Australian singer/songwriter Jarryd James has had a breakout year in 2015 thanks to his candid songwriting talents, soulful falsetto, and ability to weave aspects of R&B and electronic music into his unique blend of pop music. In this last year he has released a self-titled EP and a debut album entitled Thirty One (In Australia) ,which both spawned a number of memorable hit singles including the ever so popular "Do You Remember" and his Julia Stone assisted cut "Regardless".
Today the singer has decided to share the Frost remix to "Regardless" and has also agreed to sit down for a brief interview where we discussed the singer's current mind-state, future plans, and favorite experiences on tour.
EARMILK: I've heard that you've relocated to Los Angeles to record of a bulk of your new material. How are you liking the LA vibe compared to back home?
Jarryd James: It's growing on me – I am learning which parts of the city I like to be in, and where I feel comfortable. But mostly I'm locked away in studios so I could be anywhere to be honest.
EM: Does the laid back vibe help with the creative process?
JJ: Yeah I think so, and I just recently finished a tour throughout the U.S. and it's even more apparent to me how unique LA is and why it has become what it is today
EM: Describe your songwriting/composition process.
JJ: I always start with the music. Then I let it get inside my head where all of my ideas are and they start to form words and melodies together and then it just kind of trickles out.. Sometimes I'll just listen to a track that I'm working on for hours before I start to try to write to it, because I want to just react to it and write honestly.
EM: I know you quit the industry for a minute after label issues with your last band (Holland). How do you feel about the industry currently now that you are seeing so much sudden success?
JJ: Well to be honest it wasn't actually label issues, it was a number of other factors…I feel a lot of appreciation towards the Australian music industry at the moment – it is amazing that people from all different 'sides' of it have embraced my music, and that's perfect.
EM: How are things over at Interscope?
JJ: So good, I really believe that the team there genuinely love my music and want everything around it to be honest and a reflection of who I am and how I do things. It's still early days yet but it feels like a really good relationship so far
EM: How important was music for you growing up?
JJ: It was more important than I realized at the time. When I look back I realize that I spent most of my childhood either reading books or listening to music. Back then I listened to so much Steve Wonder, the Beatles, Harry Nilsson, the Doobie Brothers, Bob Dylan
EM: Who are some of your current favorite artists?
JJ: J Cole. The Internet. Emily King. Kendrick Lamar.
EM: Where is your favorite region to perform and why?
JJ: Well I gotta say, I just recently played my first shows in Europe, and London was a highlight. I also really loved the German shows, the vibe for live music there is very much alive.
EM: How do you feel about the reception of your self titled EP and album “Thirty One”?

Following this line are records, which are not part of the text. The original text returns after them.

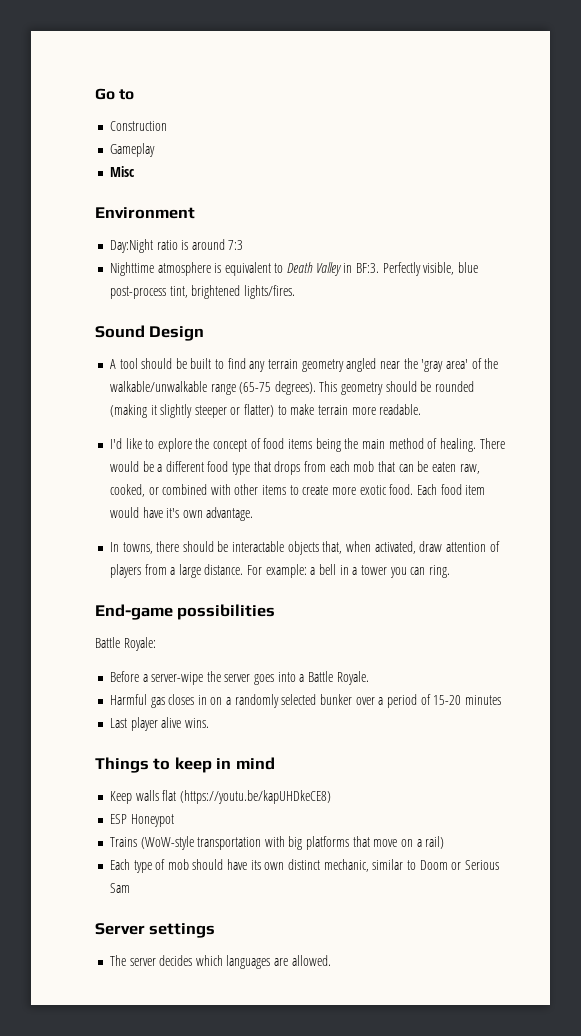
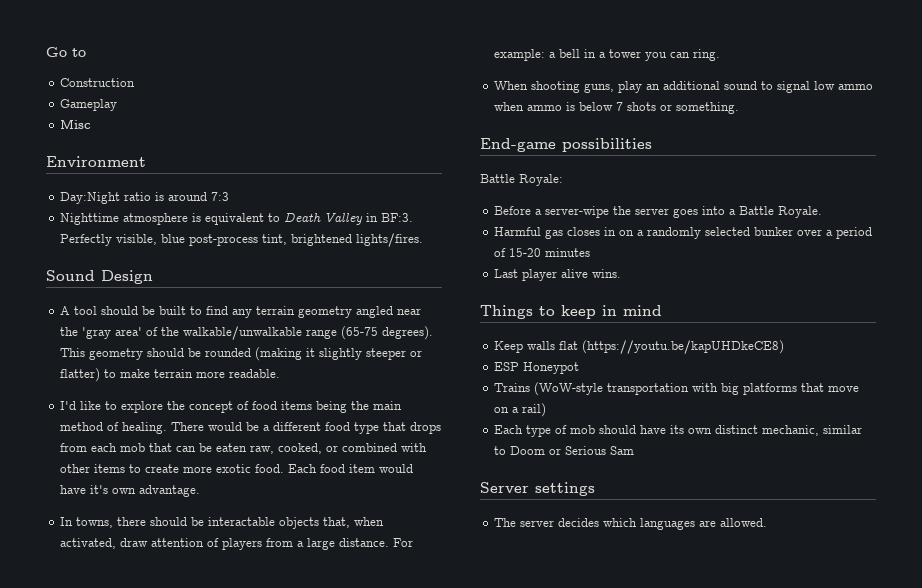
(450, 571) none -> [494,81,874,93] [494,102,740,114] // When shooting guns, play an additional sound to signal low ammo when ammo is below 7 shots or something.

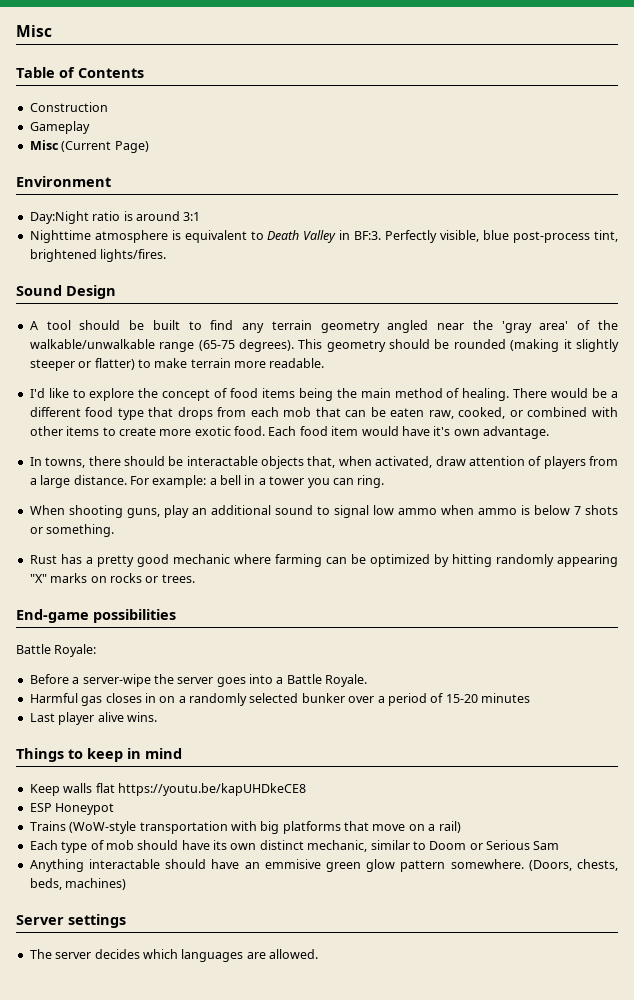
[46,47,86,57] Go to -> [16,25,52,37] [16,67,144,78] Misc // Table of Contents
(92, 124) none -> [61,141,149,153] (Current Page)
[211,192,230,201] 7:3 -> [183,212,201,221] 3:1
(740, 108) none -> [29,554,619,567] [29,573,195,583] // Rust has a pretty good mechanic where farming can be optimized by hitting randomly appearing "X" marks on rocks or trees.
[582,340,785,354] (https://youtu.be/kapUHDkeCE8) -> [117,783,306,796] https://youtu.be/kapUHDkeCE8
(635, 450) none -> [29,859,618,872] [29,878,127,890] // Anything interactable should have an emmisive green glow pattern somewhere. (Doors, chests, beds, machines)

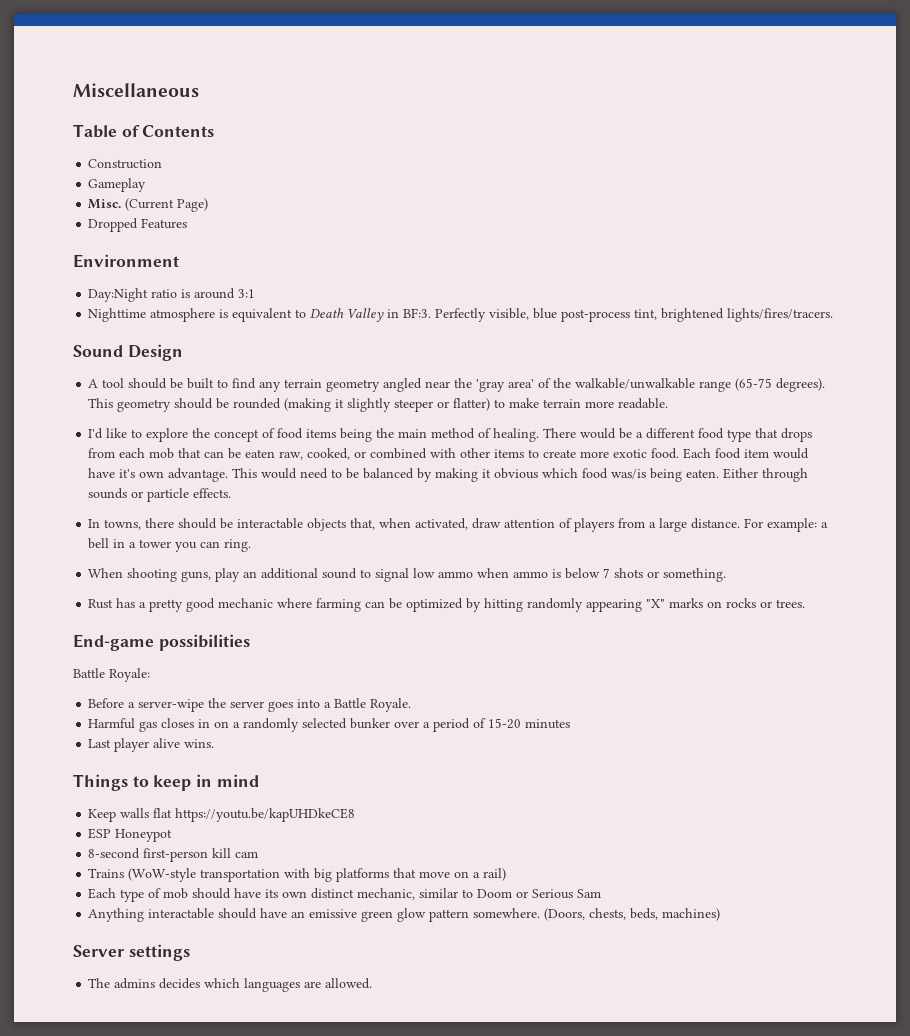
[16,25,52,37] Misc -> [73,83,199,97] Miscellaneous
[29,140,59,150] Misc -> [88,199,122,209] Misc.
(149, 147) none -> [88,218,188,232] // Dropped Features
[100,249,167,262] lights/fires. -> [727,308,834,322] lights/fires/tracers.
(549, 432) none -> [232,468,809,482] [88,488,232,502] This would need to be balanced by making it obvious which food was/is being eaten. Either through sounds or particle effects.
(115, 809) none -> [88,848,259,862] // 8-second first-person kill cam
[264,859,321,869] emmisive -> [309,909,358,918] emissive
[55,952,92,959] server -> [114,978,156,989] admins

JJ: I've been overseas since the day before the album came out in Australia, so I'm still a little oblivious at the moment. From what I hear though, people are digging it. It's not just a bunch of songs, it's an album, and every song has its place and people seem to have noticed that.
EM: What did you hope people got out of those two projects?
JJ: I honestly just want to incite emotions. Music is therapy and it can be bittersweet or it can just be plain beautiful, and that's what I try to do.
EM: How do you hope to evolve as an artist in the future?
JJ: The only thing I know about what I hope for in the future is that I always want to be honest with my music and always create songs that make me, and others, feel so blessed to be alive.
EM: Do you have any words of advice for aspiring singers/songwriters?
JJ: I'm not normally one for giving advice but I would probably tell them that they should always create based on how it makes them feel, and not based on what is popular at the time.